Since the Pond Scum is floating again, I've rediscovered the joy of tight-lining for cats. I also noticed some new log jams and huge fallen trees on the river near my favorite holes. Do ya'll just tie up above the log jam / trees and fish up current? Any secrits you can share?


----------



## murfpcola (Aug 28, 2012)

Bump. Interested myself.


----------



## hjorgan (Sep 30, 2007)

I musta posted in the wrong forum. I thought the catfish guys would like to share some tips to go along with those photos they post.
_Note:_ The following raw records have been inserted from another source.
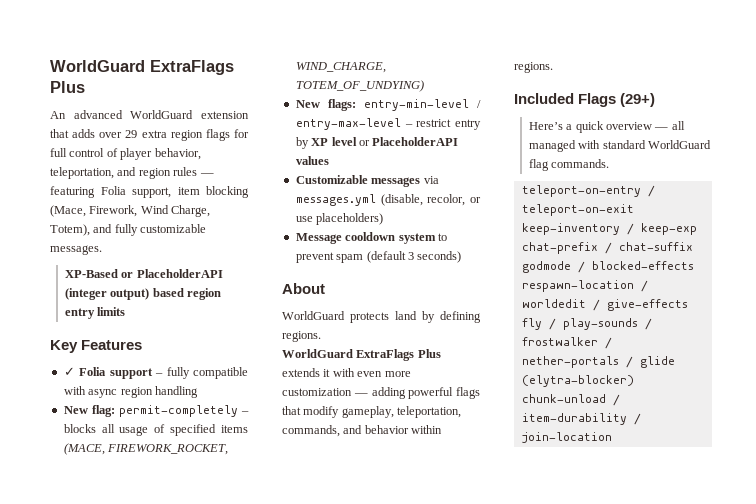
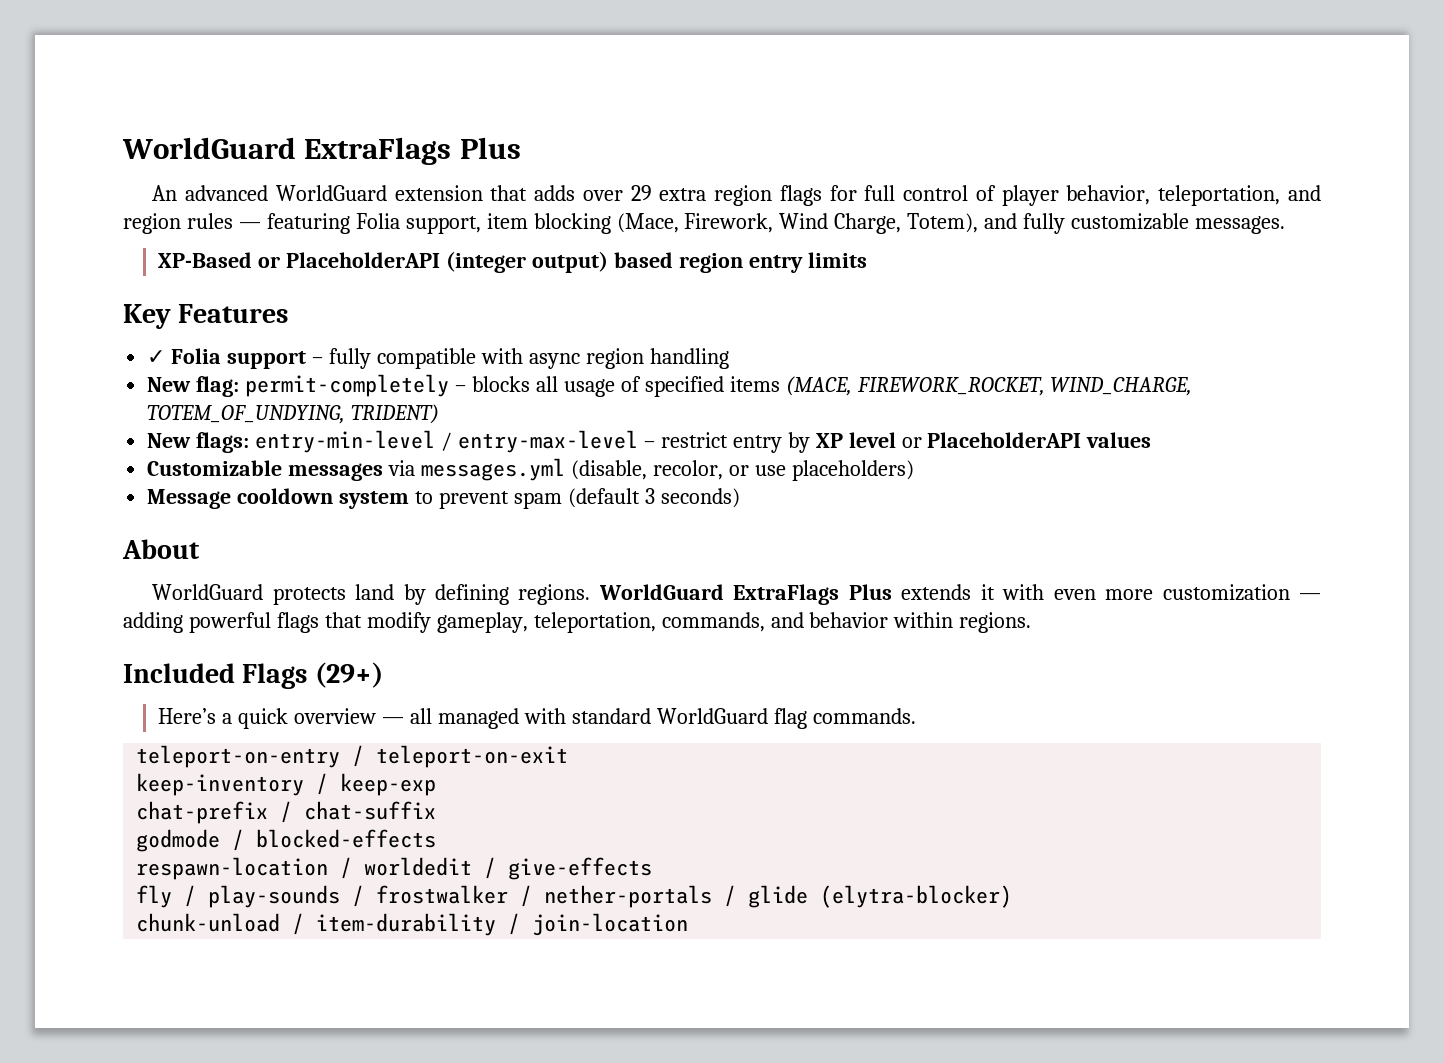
- New flag: permit-completely – blocks all usage of specified items (MACE, FIREWORK_ROCKET, WIND_CHARGE, TOTEM_OF_UNDYING)
+ New flag: permit-completely – blocks all usage of specified items (MACE, FIREWORK_ROCKET, WIND_CHARGE, TOTEM_OF_UNDYING, TRIDENT)
- WorldGuard protects land by defining regions.
- WorldGuard ExtraFlags Plus extends it with even more customization — adding powerful flags that modify gameplay, teleportation, commands, and behavior within regions.
+ WorldGuard protects land by defining regions. WorldGuard ExtraFlags Plus extends it with even more customization — adding powerful flags that modify gameplay, teleportation, commands, and behavior within regions.

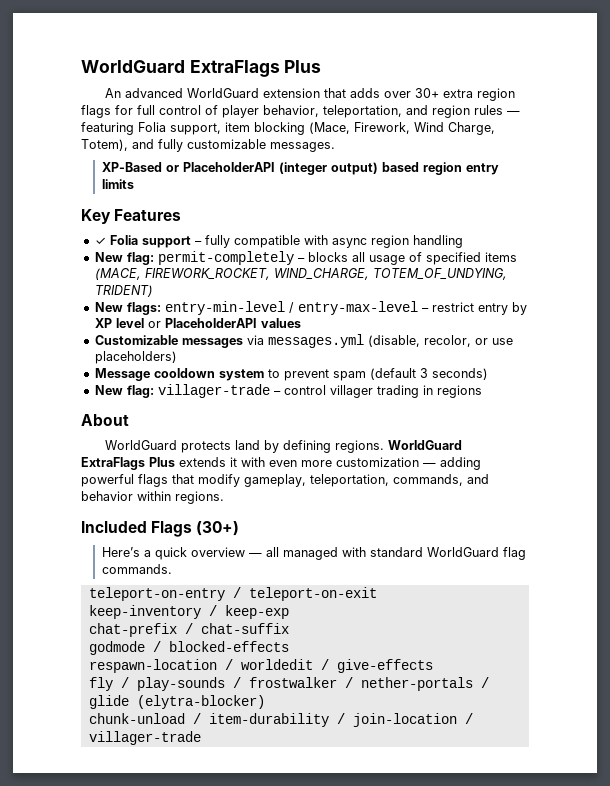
- An advanced WorldGuard extension that adds over 29 extra region flags for full control of player behavior, teleportation, and region rules — featuring Folia support, item blocking (Mace, Firework, Wind Charge, Totem), and fully customizable messages.
+ An advanced WorldGuard extension that adds over 30+ extra region flags for full control of player behavior, teleportation, and region rules — featuring Folia support, item blocking (Mace, Firework, Wind Charge, Totem), and fully customizable messages.
+ New flag: villager-trade – control villager trading in regions
- Included Flags (29+)
+ Included Flags (30+)
- chunk-unload / item-durability / join-location
+ chunk-unload / item-durability / join-location / villager-trade

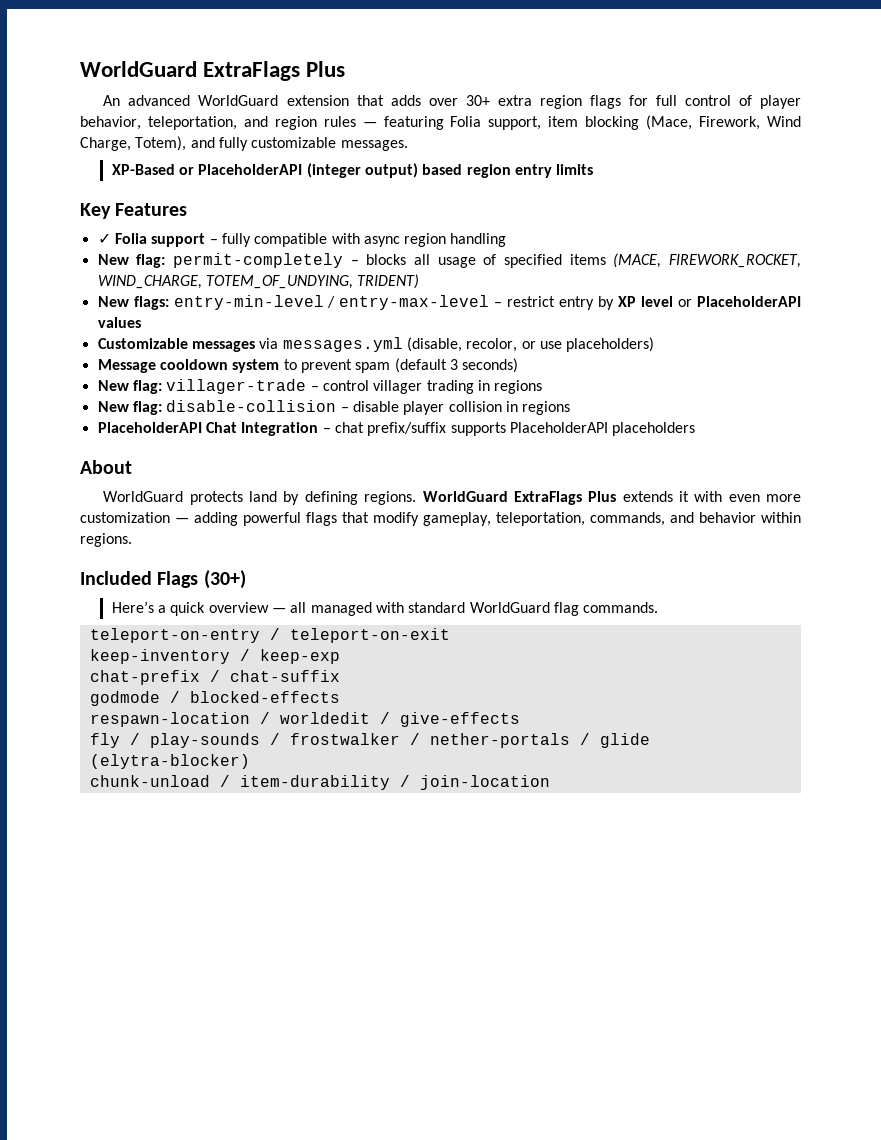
+ New flag: disable-collision – disable player collision in regions
+ PlaceholderAPI Chat Integration – chat prefix/suffix supports PlaceholderAPI placeholders
- chunk-unload / item-durability / join-location / villager-trade
+ chunk-unload / item-durability / join-location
Maybe knot.


----------



## jcoss15 (Oct 11, 2010)

I like to tie up or anchor just above a logjam and drop my bait right in front of the jam fishing down stream. That's how I usually fish for flatheads hoping they'll ease out of the cover and find my bream right in his face. Bounce around and try different spots, you can catch channel cat that way also with minnows or shrimp.


----------



## CurDog (Nov 14, 2010)

Been awhile since I've done it, but we'd let the boat drift into the jam. Most log jams are not in the swift water, current flows, but at a lower speed than the main channel. We'd use heavy line (50# or more), a good sized lead weight to get it down fast, and we'd put a gwob of worms on the hook for bait. Find a decent sized opening around the logs and drop it down. 
When they hit, you need to pull 'em up fast, no time for fighting. That's why you need the heavy line. We've caught lots of cats over 20#. Used hotdogs too, but the big gwob of worms worked best it seemed. Cut-bait probably would be good too, we just never tried it back then.. I used a fat 5' solid fiberglass boat rod, and 1 friend used a 21oz pool cue for a rod, no reel...lol...he had it rigged about like a bream buster pole.. he'd say he didn't like a pole that bent when log jamming, it'd give the fish time to hang you up... g/l


----------



## hjorgan (Sep 30, 2007)

*Curdog sounds like a blast!*



CurDog said:


> Been awhile since I've done it, but we'd let the boat drift into the jam. Most log jams are not in the swift water, current flows, but at a lower speed than the main channel. We'd use heavy line (50# or more), a good sized lead weight to get it down fast, and we'd put a gwob of worms on the hook for bait. Find a decent sized opening around the logs and drop it down.
> When they hit, you need to pull 'em up fast, no time for fighting. That's why you need the heavy line. We've caught lots of cats over 20#. Used hotdogs too, but the big gwob of worms worked best it seemed. Cut-bait probably would be good too, we just never tried it back then.. I used a fat 5' solid fiberglass boat rod, and 1 friend used a 21oz pool cue for a rod, no reel...lol...he had it rigged about like a bream buster pole.. he'd say he didn't like a pole that bent when log jamming, it'd give the fish time to hang you up... g/l


I'm going to get a big cane pole, cut the tip back, and load her up with 50lb and a big hook. I bet a chunk of cut mullet or skipjack would get their attention.


----------



## scott44 (Aug 17, 2013)

Don't rule out shallow at night.I've done better some nights freelineing smaller fish/minnows below the brush/tree.Sometimes over by the bank up shallow is good too.I'm not an expert though,I strike out a good bit as well.


----------



## CatHunter (Dec 31, 2008)

It all varies greatly day by day


----------